> [Task details] Copy the lines below as they are; omit the images they contain.

> [Stored items]
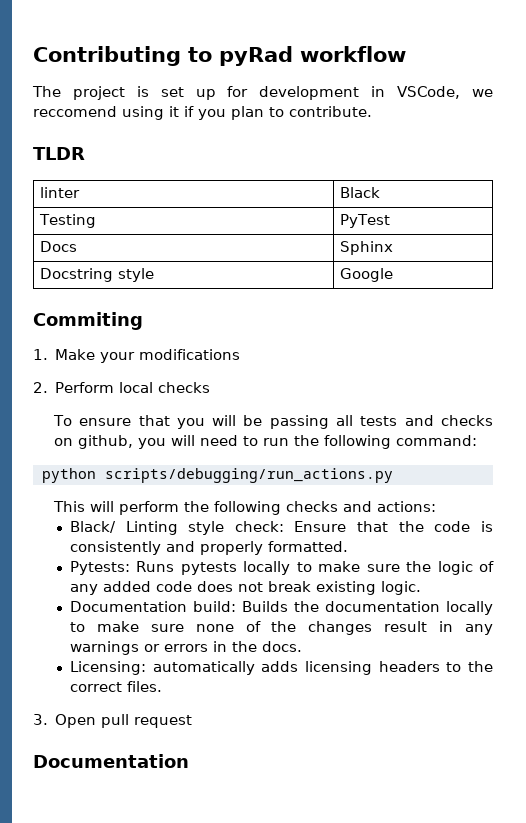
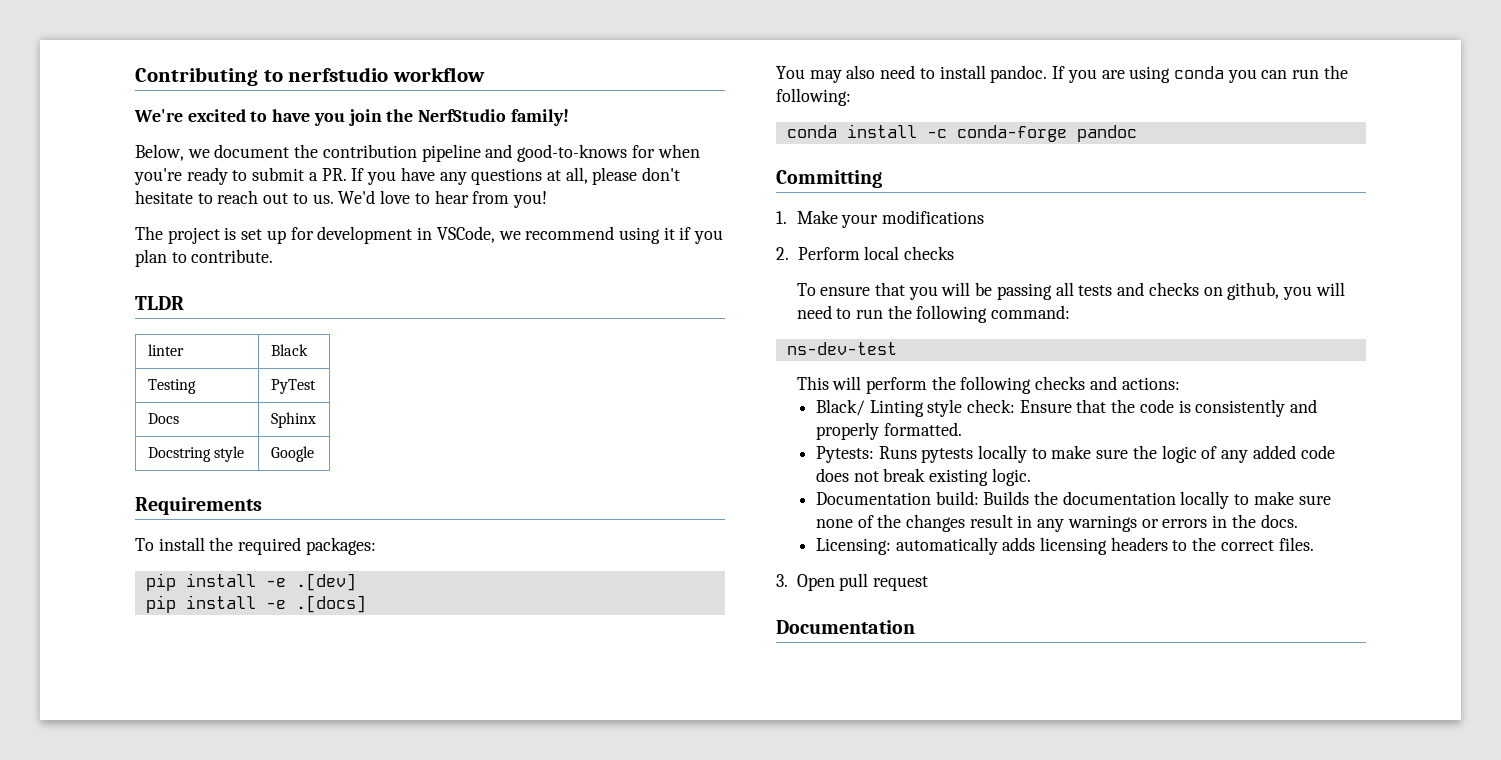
- Contributing to pyRad workflow
+ Contributing to nerfstudio workflow
+ We're excited to have you join the NerfStudio family!
+ Below, we document the contribution pipeline and good-to-knows for when you're ready to submit a PR. If you have any questions at all, please don't hesitate to reach out to us. We'd love to hear from you!
- The project is set up for development in VSCode, we reccomend using it if you plan to contribute.
+ The project is set up for development in VSCode, we recommend using it if you plan to contribute.
- Commiting
+ Requirements
+ To install the required packages:
+ pip install -e .[dev]
+ pip install -e .[docs]
+ You may also need to install pandoc. If you are using conda you can run the following:
+ conda install -c conda-forge pandoc
+ Committing
- python scripts/debugging/run_actions.py
+ ns-dev-test

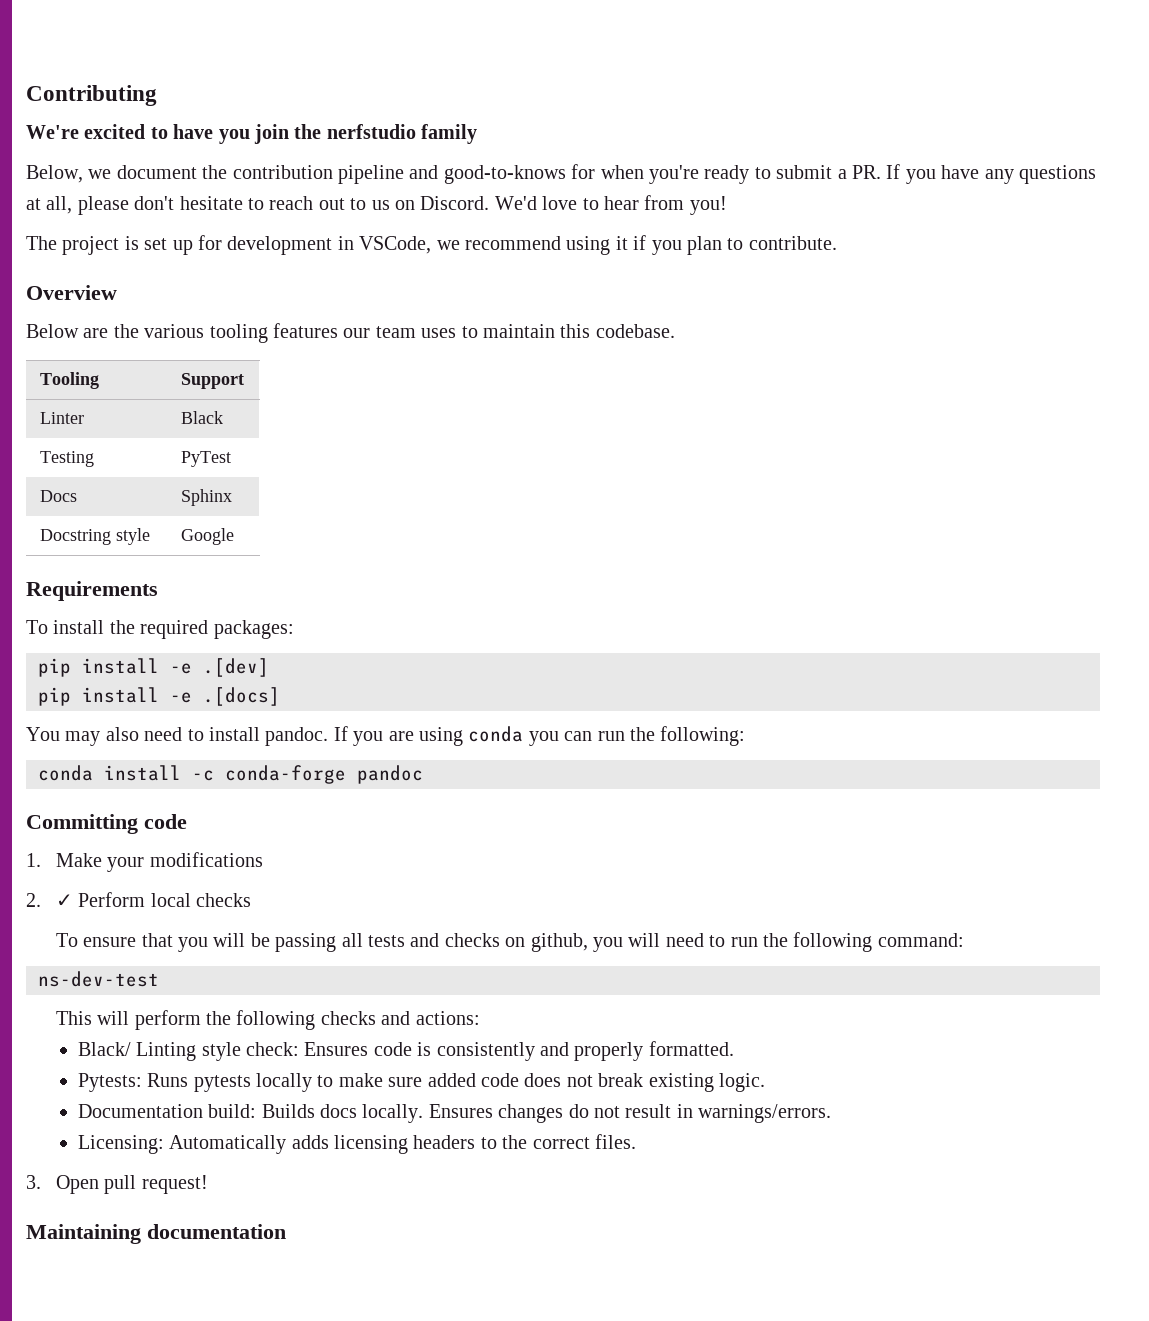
- Contributing to nerfstudio workflow
+ Contributing
- We're excited to have you join the NerfStudio family!
+ We're excited to have you join the nerfstudio family
- Below, we document the contribution pipeline and good-to-knows for when you're ready to submit a PR. If you have any questions at all, please don't hesitate to reach out to us.
+ Below, we document the contribution pipeline and good-to-knows for when you're ready to submit a PR. If you have any questions at all, please don't hesitate to reach out to us on Discord.
- TLDR
- linter | Black
+ Overview
+ Below are the various tooling features our team uses to maintain this codebase.
+ Tooling | Support
+ Linter | Black
- Committing
+ Committing code
- 2. Perform local checks
+ 2. ✓ Perform local checks
- Black/ Linting style check: Ensure that the code is consistently and properly formatted.
+ Black/ Linting style check: Ensures code is consistently and properly formatted.
- Pytests: Runs pytests locally to make sure the logic of any added code does not break existing logic.
+ Pytests: Runs pytests locally to make sure added code does not break existing logic.
- Documentation build: Builds the documentation locally to make sure none of the changes result in any warnings or errors in the docs.
+ Documentation build: Builds docs locally. Ensures changes do not result in warnings/errors.
- Licensing: automatically adds licensing headers to the correct files.
+ Licensing: Automatically adds licensing headers to the correct files.
- 3. Open pull request
- Documentation
+ 3. Open pull request!
+ Maintaining documentation

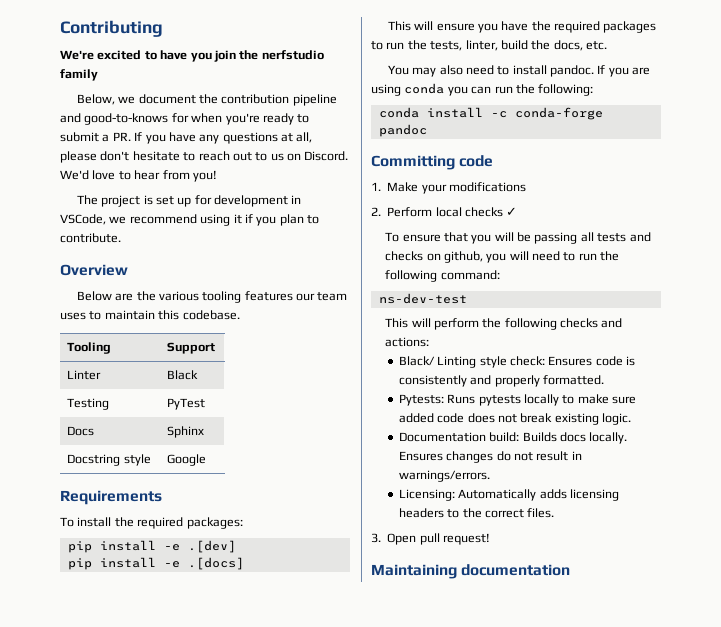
+ This will ensure you have the required packages to run the tests, linter, build the docs, etc.
- 2. ✓ Perform local checks
+ 2. Perform local checks ✓

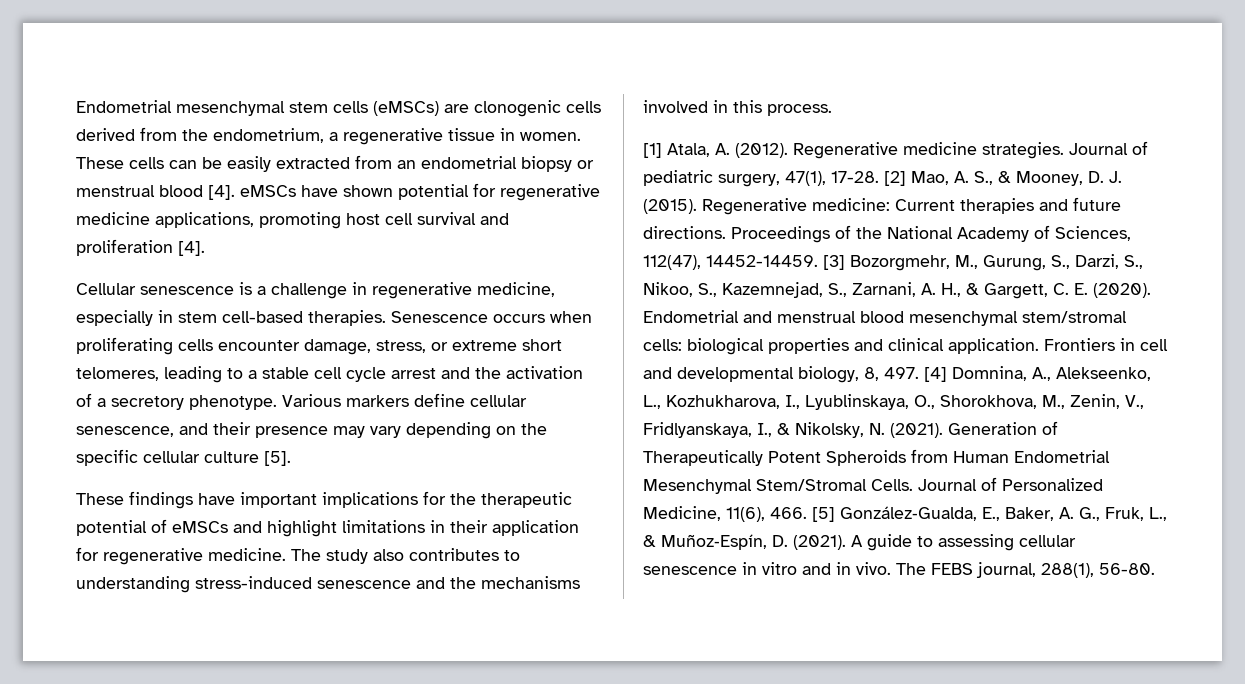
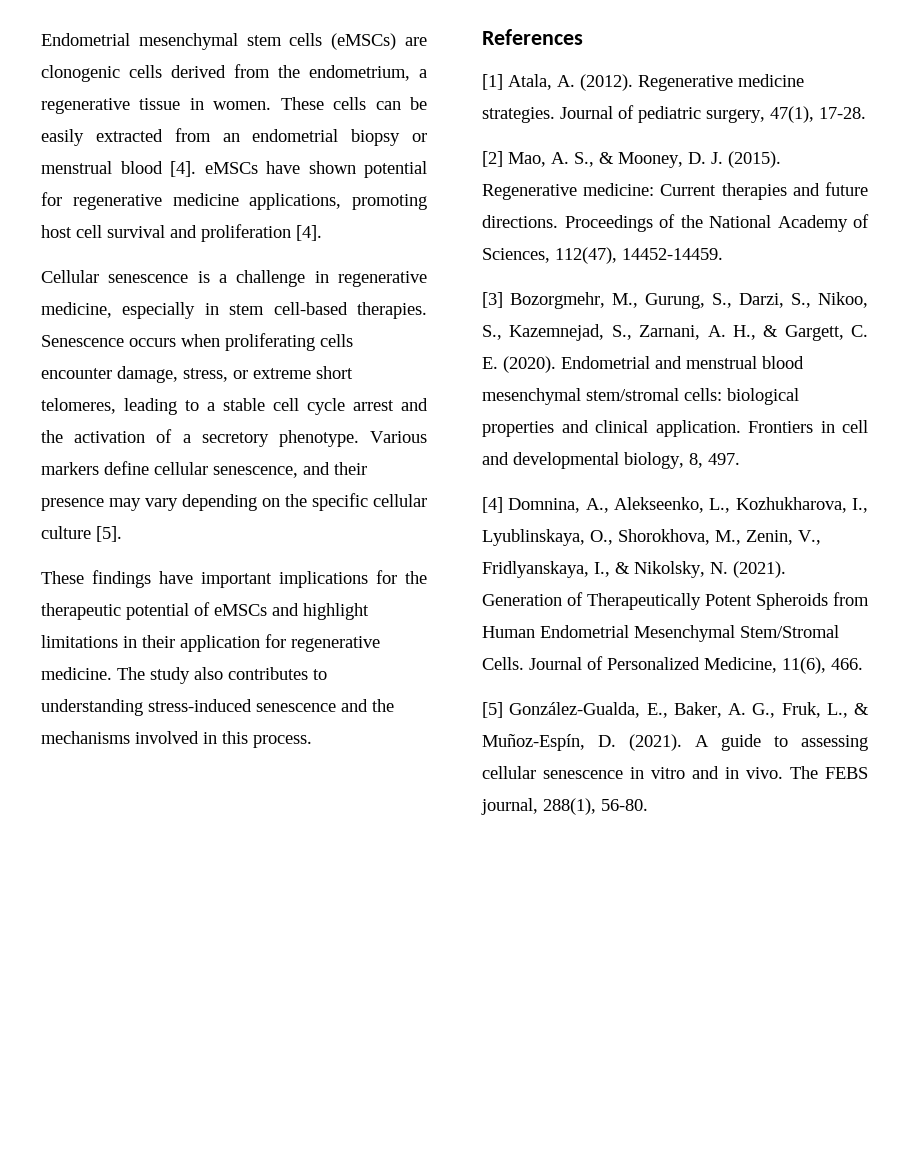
+ References
- Journal of pediatric surgery, 47(1), 17-28. [2] Mao, A. S., & Mooney, D. J. (2015).
+ Journal of pediatric surgery, 47(1), 17-28.
+ [2] Mao, A. S., & Mooney, D. J. (2015).
- Proceedings of the National Academy of Sciences, 112(47), 14452-14459. [3] Bozorgmehr, M., Gurung, S., Darzi, S., Nikoo, S., Kazemnejad, S., Zarnani, A. H., & Gargett, C. E. (2020).
+ Proceedings of the National Academy of Sciences, 112(47), 14452-14459.
+ [3] Bozorgmehr, M., Gurung, S., Darzi, S., Nikoo, S., Kazemnejad, S., Zarnani, A. H., & Gargett, C. E. (2020).
- Frontiers in cell and developmental biology, 8, 497. [4] Domnina, A., Alekseenko, L., Kozhukharova, I., Lyublinskaya, O., Shorokhova, M., Zenin, V., Fridlyanskaya, I., & Nikolsky, N. (2021).
+ Frontiers in cell and developmental biology, 8, 497.
+ [4] Domnina, A., Alekseenko, L., Kozhukharova, I., Lyublinskaya, O., Shorokhova, M., Zenin, V., Fridlyanskaya, I., & Nikolsky, N. (2021).
- Journal of Personalized Medicine, 11(6), 466. [5] González‐Gualda, E., Baker, A. G., Fruk, L., & Muñoz‐Espín, D. (2021).
+ Journal of Personalized Medicine, 11(6), 466.
+ [5] González‐Gualda, E., Baker, A. G., Fruk, L., & Muñoz‐Espín, D. (2021).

> [Answer to this problem]
- Contributing to pyRad workflow
+ Contributing to nerfstudio workflow
+ We're excited to have you join the NerfStudio family!
+ Below, we document the contribution pipeline and good-to-knows for when you're ready to submit a PR. If you have any questions at all, please don't hesitate to reach out to us. We'd love to hear from you!
- The project is set up for development in VSCode, we reccomend using it if you plan to contribute.
+ The project is set up for development in VSCode, we recommend using it if you plan to contribute.
- Commiting
+ Requirements
+ To install the required packages:
+ pip install -e .[dev]
+ pip install -e .[docs]
+ You may also need to install pandoc. If you are using conda you can run the following:
+ conda install -c conda-forge pandoc
+ Committing
- python scripts/debugging/run_actions.py
+ ns-dev-test

- Contributing to nerfstudio workflow
+ Contributing
- We're excited to have you join the NerfStudio family!
+ We're excited to have you join the nerfstudio family
- Below, we document the contribution pipeline and good-to-knows for when you're ready to submit a PR. If you have any questions at all, please don't hesitate to reach out to us.
+ Below, we document the contribution pipeline and good-to-knows for when you're ready to submit a PR. If you have any questions at all, please don't hesitate to reach out to us on Discord.
- TLDR
- linter | Black
+ Overview
+ Below are the various tooling features our team uses to maintain this codebase.
+ Tooling | Support
+ Linter | Black
- Committing
+ Committing code
- 2. Perform local checks
+ 2. ✓ Perform local checks
- Black/ Linting style check: Ensure that the code is consistently and properly formatted.
+ Black/ Linting style check: Ensures code is consistently and properly formatted.
- Pytests: Runs pytests locally to make sure the logic of any added code does not break existing logic.
+ Pytests: Runs pytests locally to make sure added code does not break existing logic.
- Documentation build: Builds the documentation locally to make sure none of the changes result in any warnings or errors in the docs.
+ Documentation build: Builds docs locally. Ensures changes do not result in warnings/errors.
- Licensing: automatically adds licensing headers to the correct files.
+ Licensing: Automatically adds licensing headers to the correct files.
- 3. Open pull request
- Documentation
+ 3. Open pull request!
+ Maintaining documentation

+ This will ensure you have the required packages to run the tests, linter, build the docs, etc.
- 2. ✓ Perform local checks
+ 2. Perform local checks ✓

+ References
- Journal of pediatric surgery, 47(1), 17-28. [2] Mao, A. S., & Mooney, D. J. (2015).
+ Journal of pediatric surgery, 47(1), 17-28.
+ [2] Mao, A. S., & Mooney, D. J. (2015).
- Proceedings of the National Academy of Sciences, 112(47), 14452-14459. [3] Bozorgmehr, M., Gurung, S., Darzi, S., Nikoo, S., Kazemnejad, S., Zarnani, A. H., & Gargett, C. E. (2020).
+ Proceedings of the National Academy of Sciences, 112(47), 14452-14459.
+ [3] Bozorgmehr, M., Gurung, S., Darzi, S., Nikoo, S., Kazemnejad, S., Zarnani, A. H., & Gargett, C. E. (2020).
- Frontiers in cell and developmental biology, 8, 497. [4] Domnina, A., Alekseenko, L., Kozhukharova, I., Lyublinskaya, O., Shorokhova, M., Zenin, V., Fridlyanskaya, I., & Nikolsky, N. (2021).
+ Frontiers in cell and developmental biology, 8, 497.
+ [4] Domnina, A., Alekseenko, L., Kozhukharova, I., Lyublinskaya, O., Shorokhova, M., Zenin, V., Fridlyanskaya, I., & Nikolsky, N. (2021).
- Journal of Personalized Medicine, 11(6), 466. [5] González‐Gualda, E., Baker, A. G., Fruk, L., & Muñoz‐Espín, D. (2021).
+ Journal of Personalized Medicine, 11(6), 466.
+ [5] González‐Gualda, E., Baker, A. G., Fruk, L., & Muñoz‐Espín, D. (2021).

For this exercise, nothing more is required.